When he senses confusion in the other man’s stare, he raises a brow. “His mum.”
“He doesn’t talk much about her.”
“She was really lovely,” he recalls, a squeeze in his chest. “And she loved me, somehow.”
And she did, he remembers the first time he met her, the way she hugged him like he deserved it—startling him at first from the tenderness of it. She had been beaming and Remus couldn’t really meet their stare as Peter and James carried their bags. He was shy, Sirius could tell. But what was there to be embarrassed about? He had the cosiest home he had ever seen, his parents looked at him with pride when he told them about his lessons, Lyall patted him on the back and asked lots of questions, sharing some of his anecdotes too while offering cinnamon rolls to them all. They really were such good parents.
His guts churn painfully, he clutches the armrest in an effort not to be sick everytime the word comes to mind.
“We didn’t even get to tell her—about us, I mean. But a part of me thinks she knew.”
The other man’s voice wavers as he talks. “How did it happen?”
And Merlin, how did it happen?
“Suppose he told you about the war?” When he nods, he continues, “Moony’s father owed some favours to Dumbledore, our headmaster and leader of the Order of the Phoenix, as we called ourselves. He helped him with information and all, since he worked at the ministry.”
That he found out about later.
“They hunted him down, burned the house and left them—on the lawn. Dead already. The werewolf that turned Remus was involved, it was—”

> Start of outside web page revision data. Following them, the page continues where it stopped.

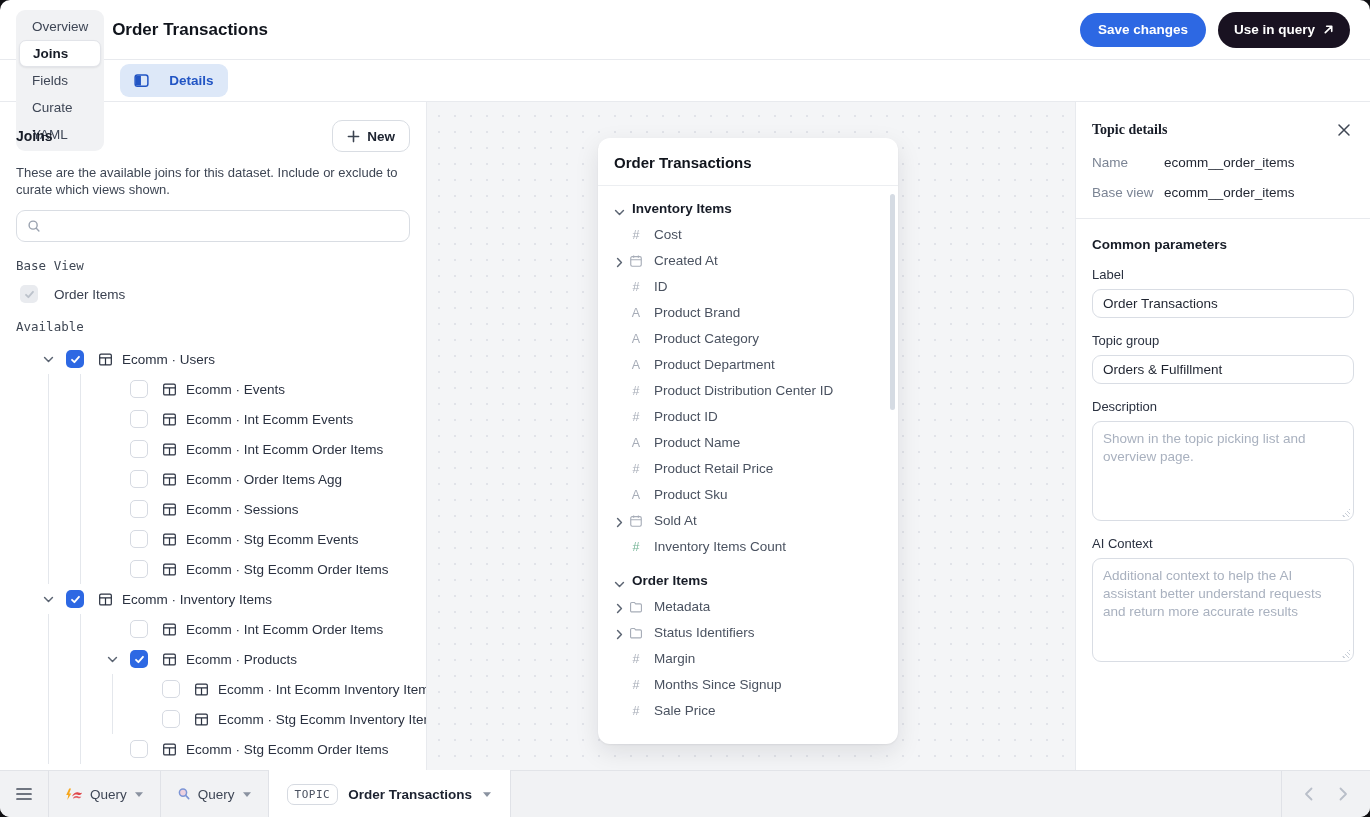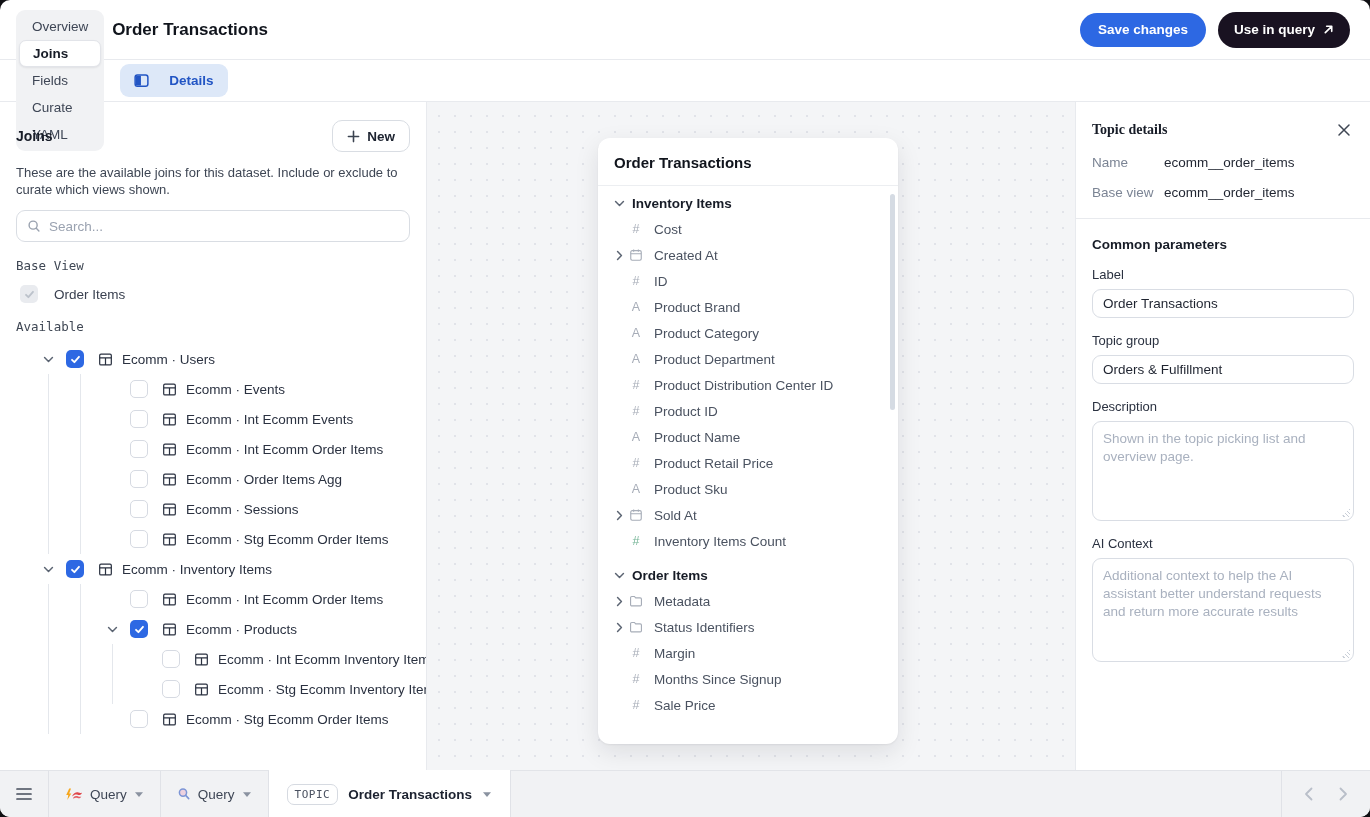"Inventory Items" .f-row { align-items: center -> flex-end }
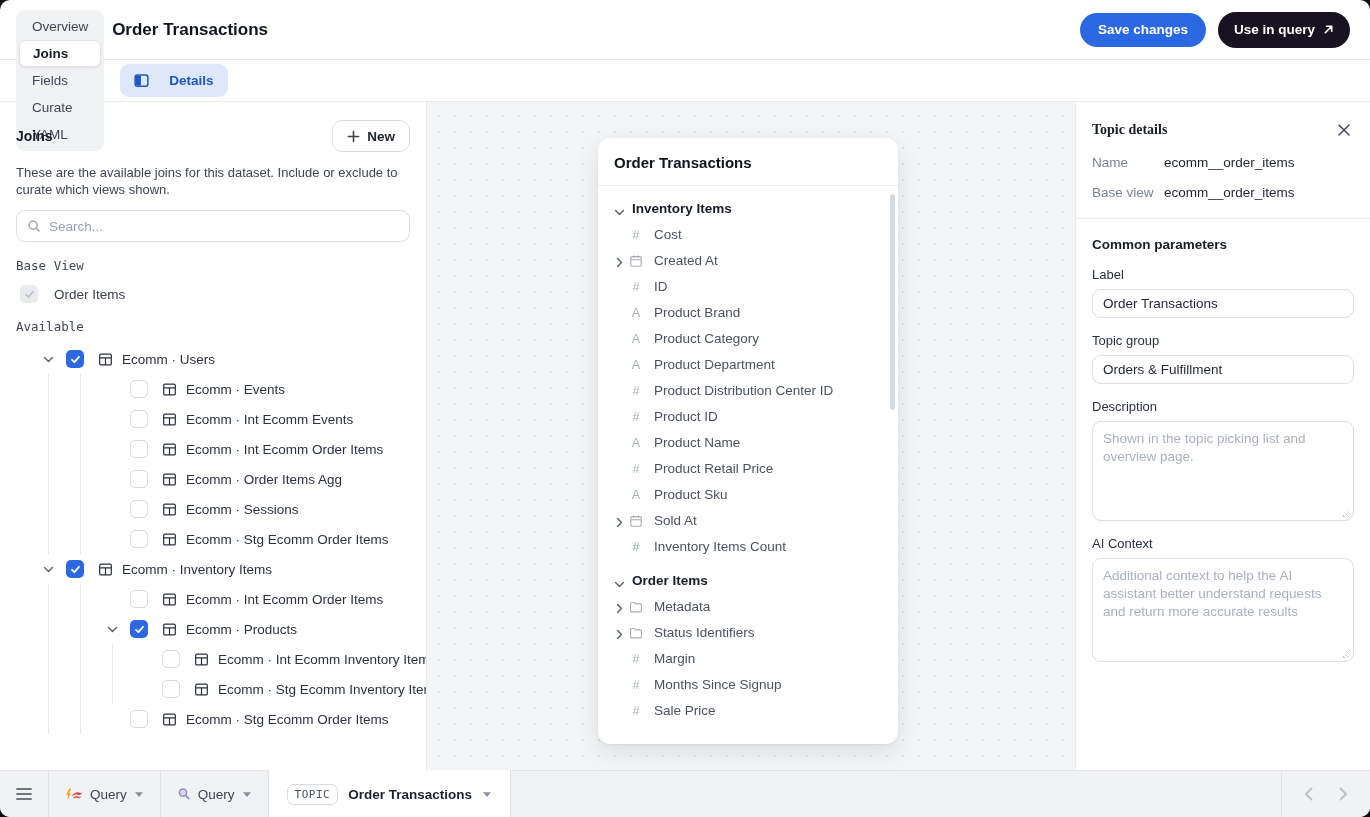"Search..." input { html: <input> -> none }
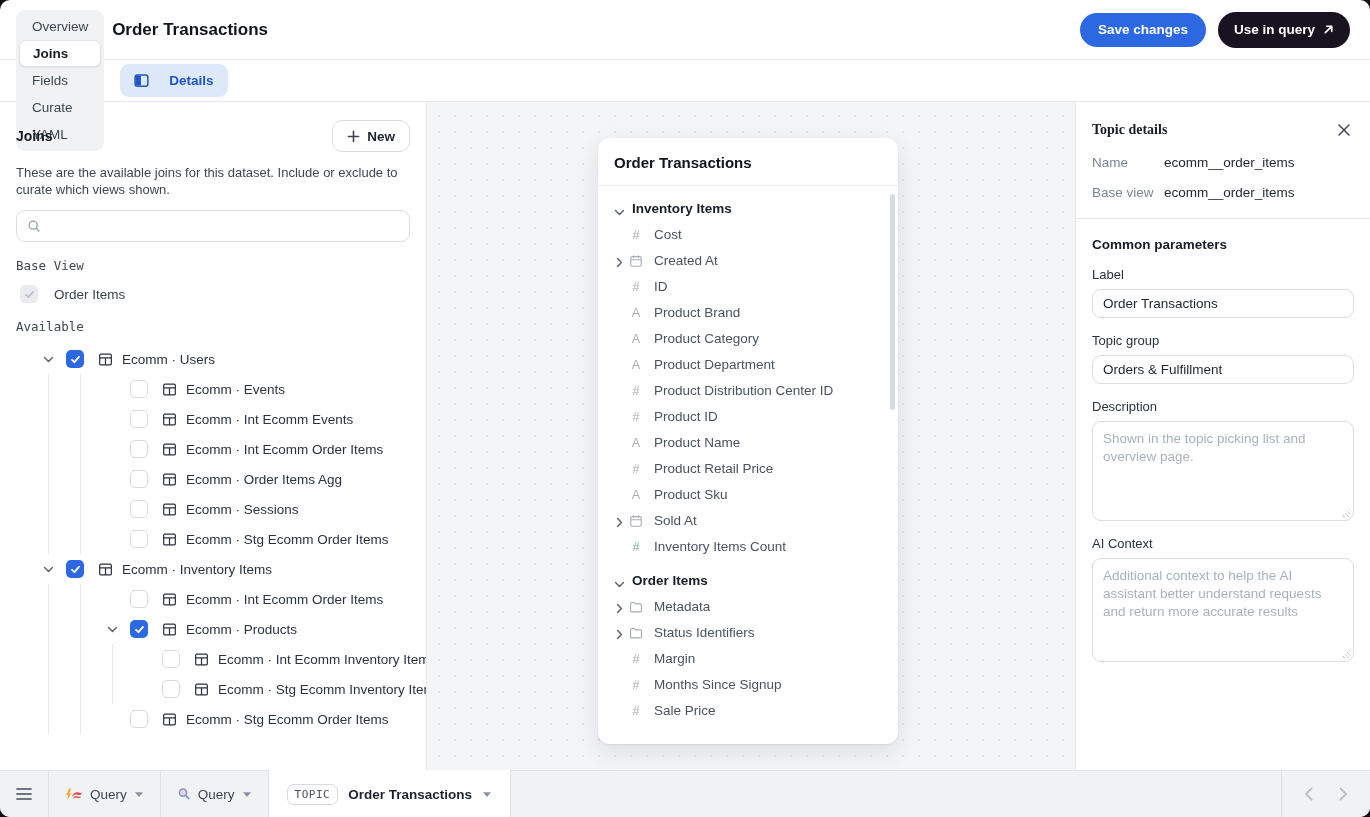"Ecomm · Stg Ecomm Events" div.tree-row { html: none -> <div> <span></span> <span></span> <span></span> <span> <span></span> </span> <span> <svg> <rect></rect> <path></path> </svg> </span> <span>Ecomm · Stg Ecomm Events</span> </div> }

Erik averts his gaze. “Fucking hell—”
“Many families died during that time.” Regulus gets closer, sitting down on the sofa too. “You were either born pure or a disgrace, no in betweens in their head.”
“But you were one of the pure ones, he said.”
“Not even that marked you as safe, I was a blood traitor.” He shrugs. “I have a friend, she comes from an ancient lineage of witches. Still, she didn’t fit the blood purity criteria for them, so they killed her family too. Blood traitors, half bloods, mudbloods, they had lots of stupid names.”
Erik’s skin prickles, he shakes his head. “Nevermind, let’s change the theme.”
Like some type of joke mocking his current sentiments, the first notes to November Rain start playing. He has no option but to snort.
Misery loves company does it not?
“He’s so fucking stubborn,” he somehow manages to pronounce. Completely out of the blue.
No one says anything. They stay there.
“I know that you can love me when there’s no one left to blame,
So never mind the darkness, we still can find a way,
‘Cause nothing lasts forever, even cold November Rain.”
Every song is about Remus.
Every song will always be about Remus.
Another week passes, and they still don’t have any leads.